Six months after leaving Brooklyn, I arrived in San Francisco. A small group of my misfit friends in NYC were from San Francisco, and had told me about the Hotel Utah, how it was their living room, their home away from home. I pulled off the highway in San Francisco, completely lost, not knowing anyone. Coming off the exit ramp, I looked to my right and saw the Hotel Utah. It was 5 PM on a Friday Evening. I parked the car, went in. Within 30 minutes, I made friends with at least a half dozen like minded misfits, all trying to drink the week away. I woke up Saturday morning in an apartment in the SOMA area. Staggering to the bathroom, I thought I was still completely wasted, as I kept bumping in to the walls in the hall. By day’s end, I realized that the building had shifted and settled so much, the floors were at a severe angle.
I settled in to SOMA for a while, and then moved in to a huge warehouse in downtown Oakland. I inhabited 2 small rooms with no windows. Outside my room was the vast warehouse, around 10,000 square feet. The ceiling was 60’ high. Also living there was a barmaid from the Hotel Utah and her skater boyfriend, Jake. Jake wrote for Thrasher magazine and supposedly had a skateboard move named after him. There was a huge half pipe just off the kitchen area. About 10 or 12 feet above the top of the half pipe was a picture of Jesus, slapped on there by someone who had flown off the pipe that high and still had the nerves to slap up the poster. Right next to us were a bunch of hippie punks who ran a piano repair business. They literally had around 250 pianos in their warehouse. There were several late night parties where dozens of those pianos would be played, stroked, pounded and abused all at the same time.

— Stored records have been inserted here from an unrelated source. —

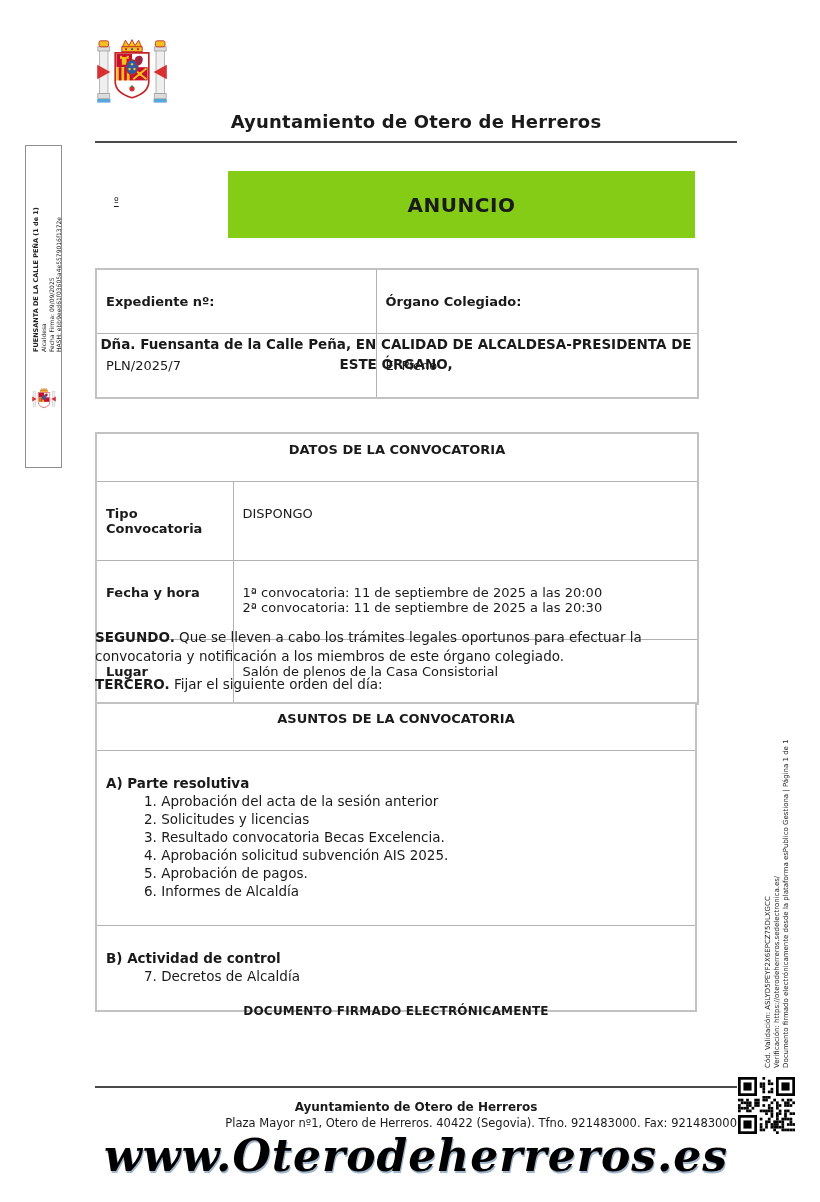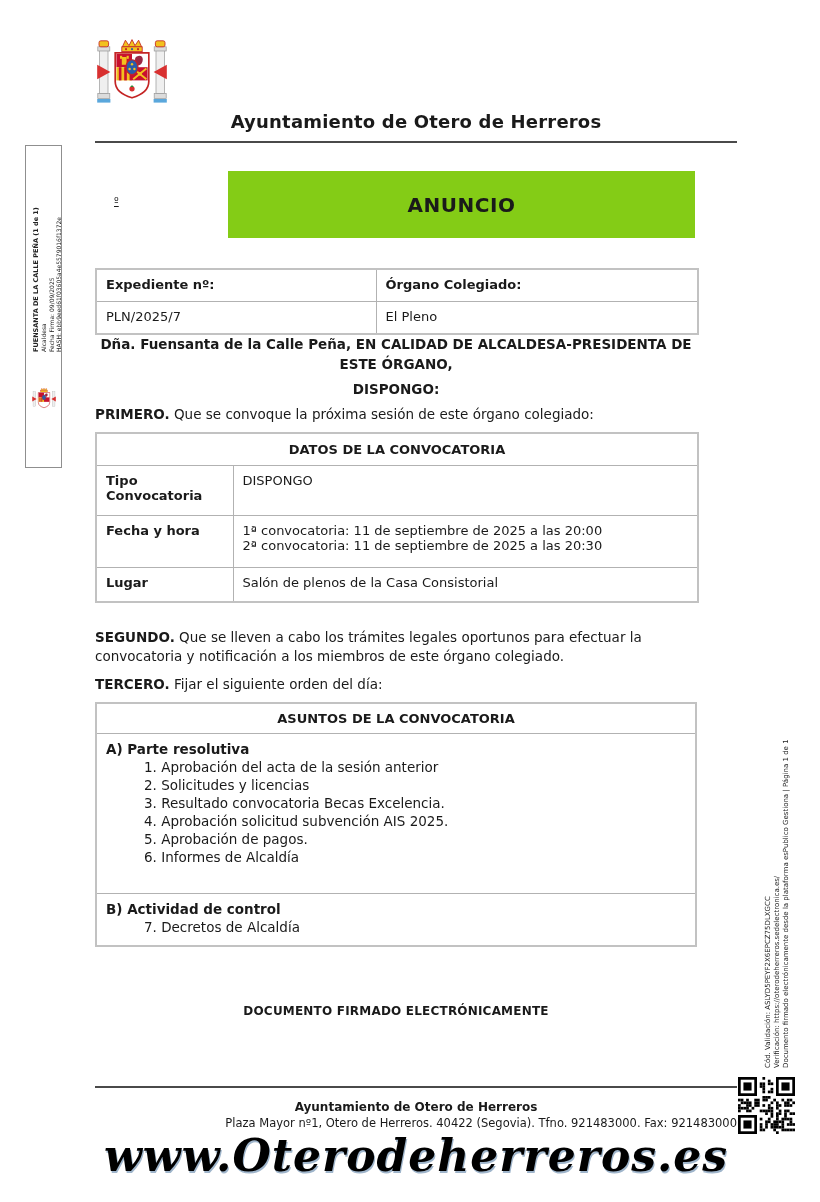--- a/index.html
+++ b/index.html
@@ -34,7 +34,7 @@
                font-size:13px; background:#fff; }
   .doc-table, .doc-table td, .doc-table th { border:1px solid #b2b2b2; }
   .doc-table { border:2px solid #c2c2c2; }
-  .doc-table th, .doc-table td { padding:7px 9px; vertical-align:top; text-align:left; }
+  .doc-table th, .doc-table td { padding:24px 9px; vertical-align:top; text-align:left; }
 
   .tbl-expediente { position:absolute; left:95px; top:268px; }
   .tbl-expediente th { font-weight:bold; height:32px; }

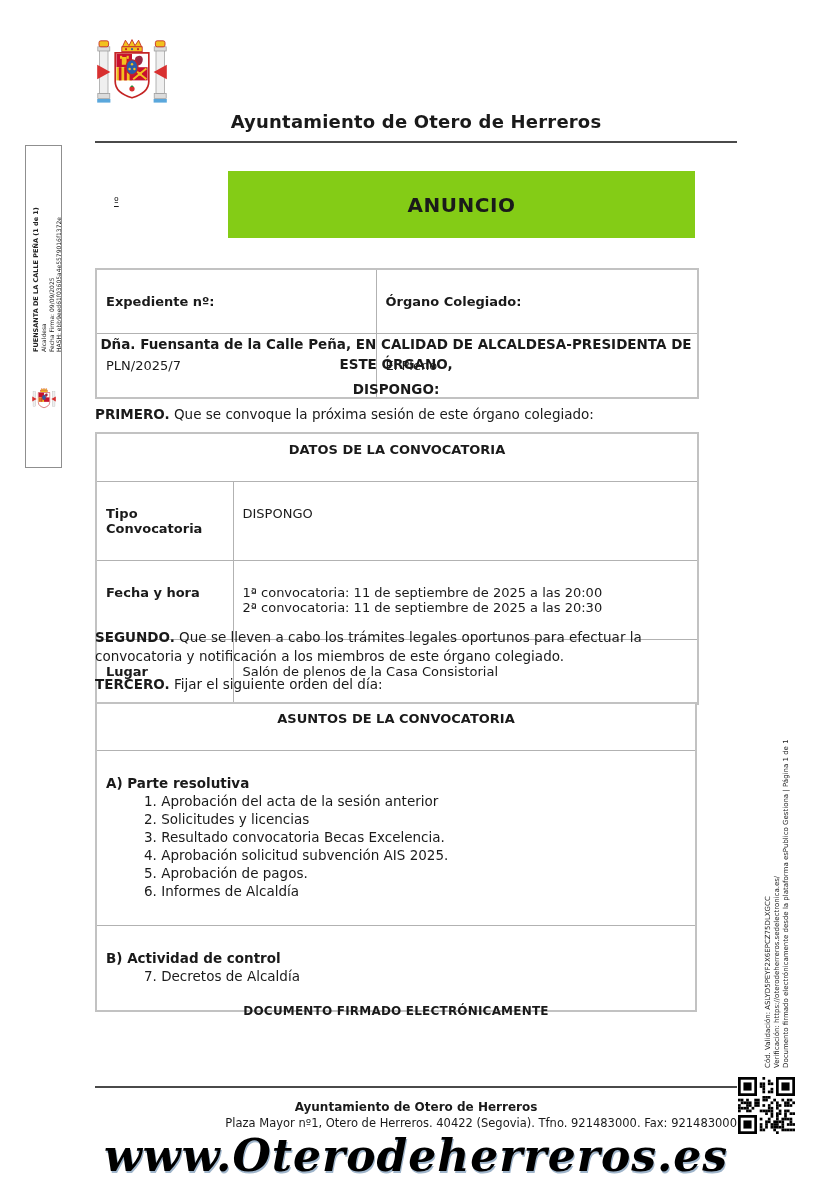--- a/index.html
+++ b/index.html
@@ -195,7 +195,6 @@
     </table>
 
   <div class="intro-heading">Dña. Fuensanta de la Calle Peña, EN CALIDAD DE ALCALDESA-PRESIDENTA DE ESTE ÓRGANO,</div>
-  <div class="dispongo">DISPONGO:</div>
 
   <div class="para para-primero"><b>PRIMERO.</b> <span>Que se convoque la próxima sesión de este órgano colegiado:</span></div>
 

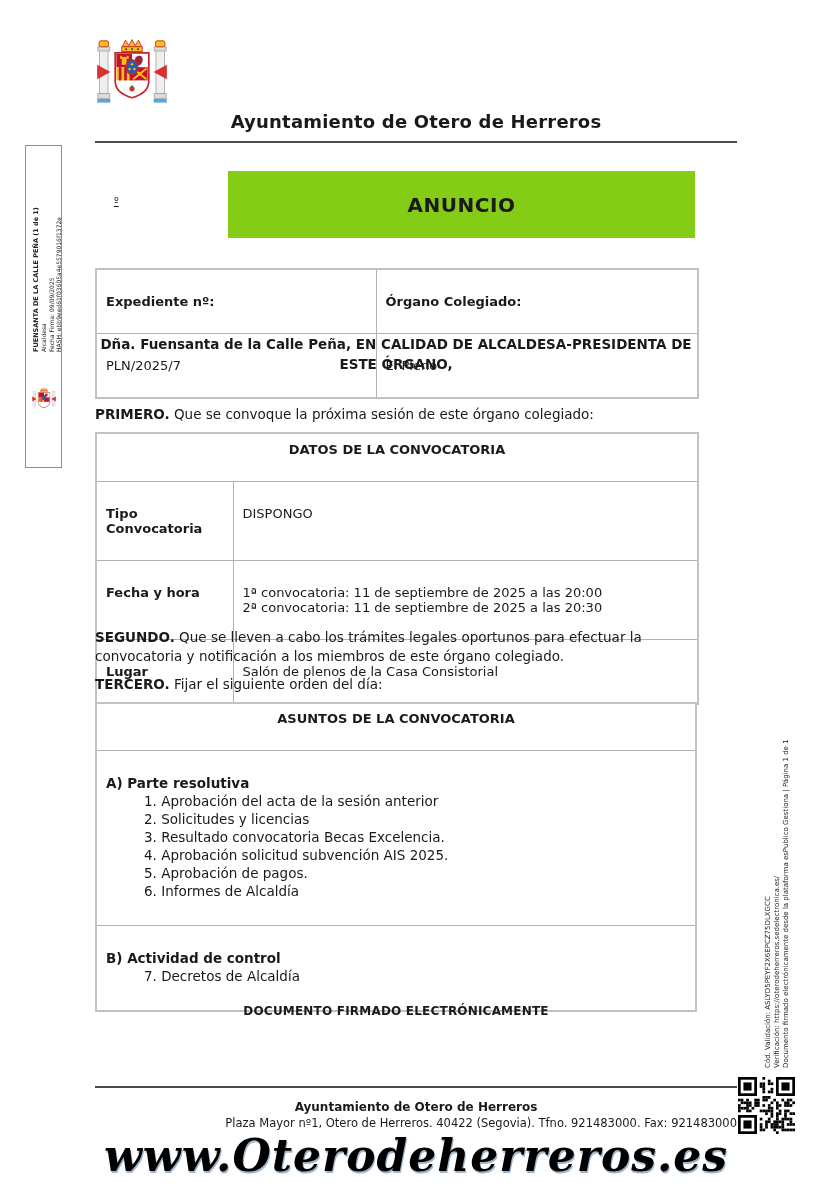--- a/index.html
+++ b/index.html
@@ -196,7 +196,6 @@
 
   <div class="intro-heading">Dña. Fuensanta de la Calle Peña, EN CALIDAD DE ALCALDESA-PRESIDENTA DE ESTE ÓRGANO,</div>
 
-  <div class="para para-primero"><b>PRIMERO.</b> <span>Que se convoque la próxima sesión de este órgano colegiado:</span></div>
 
   <table class="doc-table tbl-datos">
     <colgroup>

One day during this time, I was back in San Francisco, walking down a street in SOMA. From behind me, a man came up to me and said, “Excuse me sire, can I be your slave?” I was startled, and thinking I had misheard, asked him what he had said. “Excuse me sir, can I be your slave?” I said, “No, that’s alright”, and walked away, puzzled. A block or two later, I realized I had a handkerchief sticking out of my back left pocket. I forget what color it was, but it was obviously giving a very specific signal to those in the S&M gay community. “Damn it”, I thought, “I just passed up my opportunity for a personal assistant” My life could have become so much easier.